Change listing data
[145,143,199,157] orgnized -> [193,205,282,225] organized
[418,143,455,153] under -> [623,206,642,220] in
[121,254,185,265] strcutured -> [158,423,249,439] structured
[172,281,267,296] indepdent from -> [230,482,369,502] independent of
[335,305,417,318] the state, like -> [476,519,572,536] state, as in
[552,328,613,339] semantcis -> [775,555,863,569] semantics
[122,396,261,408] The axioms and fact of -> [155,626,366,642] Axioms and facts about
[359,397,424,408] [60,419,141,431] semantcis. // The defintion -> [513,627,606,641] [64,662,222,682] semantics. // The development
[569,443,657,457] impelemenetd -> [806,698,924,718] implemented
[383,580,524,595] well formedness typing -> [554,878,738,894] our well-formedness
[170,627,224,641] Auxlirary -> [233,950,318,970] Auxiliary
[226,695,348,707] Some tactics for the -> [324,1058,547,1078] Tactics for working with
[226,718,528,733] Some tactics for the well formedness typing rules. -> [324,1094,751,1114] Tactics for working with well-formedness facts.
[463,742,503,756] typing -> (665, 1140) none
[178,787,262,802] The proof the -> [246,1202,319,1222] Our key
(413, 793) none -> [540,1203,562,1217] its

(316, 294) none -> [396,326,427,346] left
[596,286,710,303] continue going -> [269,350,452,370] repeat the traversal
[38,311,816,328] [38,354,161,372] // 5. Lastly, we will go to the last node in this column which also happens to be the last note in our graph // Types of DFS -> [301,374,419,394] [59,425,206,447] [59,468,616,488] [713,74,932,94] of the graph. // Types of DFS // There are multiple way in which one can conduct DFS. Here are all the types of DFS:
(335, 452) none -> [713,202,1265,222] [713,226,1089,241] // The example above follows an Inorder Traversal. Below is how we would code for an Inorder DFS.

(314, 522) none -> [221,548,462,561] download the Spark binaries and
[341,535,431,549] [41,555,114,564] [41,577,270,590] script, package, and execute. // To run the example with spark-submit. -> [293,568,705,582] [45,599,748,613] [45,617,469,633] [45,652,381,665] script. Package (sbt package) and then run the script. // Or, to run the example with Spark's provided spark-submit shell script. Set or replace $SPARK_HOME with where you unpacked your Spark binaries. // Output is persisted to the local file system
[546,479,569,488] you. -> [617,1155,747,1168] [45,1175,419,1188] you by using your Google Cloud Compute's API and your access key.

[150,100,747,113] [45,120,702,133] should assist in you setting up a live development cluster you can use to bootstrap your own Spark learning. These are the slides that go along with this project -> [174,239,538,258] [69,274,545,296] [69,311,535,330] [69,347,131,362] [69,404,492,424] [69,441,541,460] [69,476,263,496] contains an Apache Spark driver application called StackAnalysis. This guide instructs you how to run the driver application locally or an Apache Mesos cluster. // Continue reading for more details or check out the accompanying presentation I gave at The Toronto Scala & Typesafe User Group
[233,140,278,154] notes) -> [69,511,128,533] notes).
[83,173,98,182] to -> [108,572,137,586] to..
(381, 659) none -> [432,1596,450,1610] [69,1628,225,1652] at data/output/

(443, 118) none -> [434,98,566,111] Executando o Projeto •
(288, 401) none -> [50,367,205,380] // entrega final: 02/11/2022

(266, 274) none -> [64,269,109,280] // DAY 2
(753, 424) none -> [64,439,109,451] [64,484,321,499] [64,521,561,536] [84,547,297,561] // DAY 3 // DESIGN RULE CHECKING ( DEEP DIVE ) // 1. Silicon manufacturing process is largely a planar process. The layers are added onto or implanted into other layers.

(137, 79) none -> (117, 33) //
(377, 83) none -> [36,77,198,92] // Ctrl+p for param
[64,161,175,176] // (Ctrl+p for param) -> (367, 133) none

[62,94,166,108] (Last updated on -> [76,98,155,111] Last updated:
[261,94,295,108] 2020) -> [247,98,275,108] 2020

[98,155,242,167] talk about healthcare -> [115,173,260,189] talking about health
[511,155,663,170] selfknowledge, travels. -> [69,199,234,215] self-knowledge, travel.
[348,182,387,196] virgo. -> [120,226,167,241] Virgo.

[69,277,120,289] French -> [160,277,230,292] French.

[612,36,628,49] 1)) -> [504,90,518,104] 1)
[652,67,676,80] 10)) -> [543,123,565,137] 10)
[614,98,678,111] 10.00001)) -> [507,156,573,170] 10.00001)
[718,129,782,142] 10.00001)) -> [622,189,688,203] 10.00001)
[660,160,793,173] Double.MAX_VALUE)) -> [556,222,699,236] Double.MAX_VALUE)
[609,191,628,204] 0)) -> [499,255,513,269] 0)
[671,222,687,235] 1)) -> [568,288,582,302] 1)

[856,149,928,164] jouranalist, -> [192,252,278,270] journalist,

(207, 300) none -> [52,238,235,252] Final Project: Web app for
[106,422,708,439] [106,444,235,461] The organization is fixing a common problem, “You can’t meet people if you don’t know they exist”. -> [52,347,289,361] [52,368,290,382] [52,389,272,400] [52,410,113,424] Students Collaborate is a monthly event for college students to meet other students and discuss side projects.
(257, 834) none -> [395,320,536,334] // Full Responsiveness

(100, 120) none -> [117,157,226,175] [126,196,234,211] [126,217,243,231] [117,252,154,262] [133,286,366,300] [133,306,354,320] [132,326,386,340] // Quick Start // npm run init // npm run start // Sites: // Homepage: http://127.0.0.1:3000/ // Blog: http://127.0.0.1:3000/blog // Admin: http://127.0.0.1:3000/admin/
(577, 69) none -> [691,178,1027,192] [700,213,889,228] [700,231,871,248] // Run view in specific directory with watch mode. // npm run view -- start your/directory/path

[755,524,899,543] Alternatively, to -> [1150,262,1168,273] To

### Exercise
Retype the records above exactly as they appear.

### Output of the task
[145,143,199,157] orgnized -> [193,205,282,225] organized
[418,143,455,153] under -> [623,206,642,220] in
[121,254,185,265] strcutured -> [158,423,249,439] structured
[172,281,267,296] indepdent from -> [230,482,369,502] independent of
[335,305,417,318] the state, like -> [476,519,572,536] state, as in
[552,328,613,339] semantcis -> [775,555,863,569] semantics
[122,396,261,408] The axioms and fact of -> [155,626,366,642] Axioms and facts about
[359,397,424,408] [60,419,141,431] semantcis. // The defintion -> [513,627,606,641] [64,662,222,682] semantics. // The development
[569,443,657,457] impelemenetd -> [806,698,924,718] implemented
[383,580,524,595] well formedness typing -> [554,878,738,894] our well-formedness
[170,627,224,641] Auxlirary -> [233,950,318,970] Auxiliary
[226,695,348,707] Some tactics for the -> [324,1058,547,1078] Tactics for working with
[226,718,528,733] Some tactics for the well formedness typing rules. -> [324,1094,751,1114] Tactics for working with well-formedness facts.
[463,742,503,756] typing -> (665, 1140) none
[178,787,262,802] The proof the -> [246,1202,319,1222] Our key
(413, 793) none -> [540,1203,562,1217] its

(316, 294) none -> [396,326,427,346] left
[596,286,710,303] continue going -> [269,350,452,370] repeat the traversal
[38,311,816,328] [38,354,161,372] // 5. Lastly, we will go to the last node in this column which also happens to be the last note in our graph // Types of DFS -> [301,374,419,394] [59,425,206,447] [59,468,616,488] [713,74,932,94] of the graph. // Types of DFS // There are multiple way in which one can conduct DFS. Here are all the types of DFS:
(335, 452) none -> [713,202,1265,222] [713,226,1089,241] // The example above follows an Inorder Traversal. Below is how we would code for an Inorder DFS.

(314, 522) none -> [221,548,462,561] download the Spark binaries and
[341,535,431,549] [41,555,114,564] [41,577,270,590] script, package, and execute. // To run the example with spark-submit. -> [293,568,705,582] [45,599,748,613] [45,617,469,633] [45,652,381,665] script. Package (sbt package) and then run the script. // Or, to run the example with Spark's provided spark-submit shell script. Set or replace $SPARK_HOME with where you unpacked your Spark binaries. // Output is persisted to the local file system
[546,479,569,488] you. -> [617,1155,747,1168] [45,1175,419,1188] you by using your Google Cloud Compute's API and your access key.

[150,100,747,113] [45,120,702,133] should assist in you setting up a live development cluster you can use to bootstrap your own Spark learning. These are the slides that go along with this project -> [174,239,538,258] [69,274,545,296] [69,311,535,330] [69,347,131,362] [69,404,492,424] [69,441,541,460] [69,476,263,496] contains an Apache Spark driver application called StackAnalysis. This guide instructs you how to run the driver application locally or an Apache Mesos cluster. // Continue reading for more details or check out the accompanying presentation I gave at The Toronto Scala & Typesafe User Group
[233,140,278,154] notes) -> [69,511,128,533] notes).
[83,173,98,182] to -> [108,572,137,586] to..
(381, 659) none -> [432,1596,450,1610] [69,1628,225,1652] at data/output/

(443, 118) none -> [434,98,566,111] Executando o Projeto •
(288, 401) none -> [50,367,205,380] // entrega final: 02/11/2022

(266, 274) none -> [64,269,109,280] // DAY 2
(753, 424) none -> [64,439,109,451] [64,484,321,499] [64,521,561,536] [84,547,297,561] // DAY 3 // DESIGN RULE CHECKING ( DEEP DIVE ) // 1. Silicon manufacturing process is largely a planar process. The layers are added onto or implanted into other layers.

(137, 79) none -> (117, 33) //
(377, 83) none -> [36,77,198,92] // Ctrl+p for param
[64,161,175,176] // (Ctrl+p for param) -> (367, 133) none

[62,94,166,108] (Last updated on -> [76,98,155,111] Last updated:
[261,94,295,108] 2020) -> [247,98,275,108] 2020

[98,155,242,167] talk about healthcare -> [115,173,260,189] talking about health
[511,155,663,170] selfknowledge, travels. -> [69,199,234,215] self-knowledge, travel.
[348,182,387,196] virgo. -> [120,226,167,241] Virgo.

[69,277,120,289] French -> [160,277,230,292] French.

[612,36,628,49] 1)) -> [504,90,518,104] 1)
[652,67,676,80] 10)) -> [543,123,565,137] 10)
[614,98,678,111] 10.00001)) -> [507,156,573,170] 10.00001)
[718,129,782,142] 10.00001)) -> [622,189,688,203] 10.00001)
[660,160,793,173] Double.MAX_VALUE)) -> [556,222,699,236] Double.MAX_VALUE)
[609,191,628,204] 0)) -> [499,255,513,269] 0)
[671,222,687,235] 1)) -> [568,288,582,302] 1)

[856,149,928,164] jouranalist, -> [192,252,278,270] journalist,

(207, 300) none -> [52,238,235,252] Final Project: Web app for
[106,422,708,439] [106,444,235,461] The organization is fixing a common problem, “You can’t meet people if you don’t know they exist”. -> [52,347,289,361] [52,368,290,382] [52,389,272,400] [52,410,113,424] Students Collaborate is a monthly event for college students to meet other students and discuss side projects.
(257, 834) none -> [395,320,536,334] // Full Responsiveness

(100, 120) none -> [117,157,226,175] [126,196,234,211] [126,217,243,231] [117,252,154,262] [133,286,366,300] [133,306,354,320] [132,326,386,340] // Quick Start // npm run init // npm run start // Sites: // Homepage: http://127.0.0.1:3000/ // Blog: http://127.0.0.1:3000/blog // Admin: http://127.0.0.1:3000/admin/
(577, 69) none -> [691,178,1027,192] [700,213,889,228] [700,231,871,248] // Run view in specific directory with watch mode. // npm run view -- start your/directory/path

[755,524,899,543] Alternatively, to -> [1150,262,1168,273] To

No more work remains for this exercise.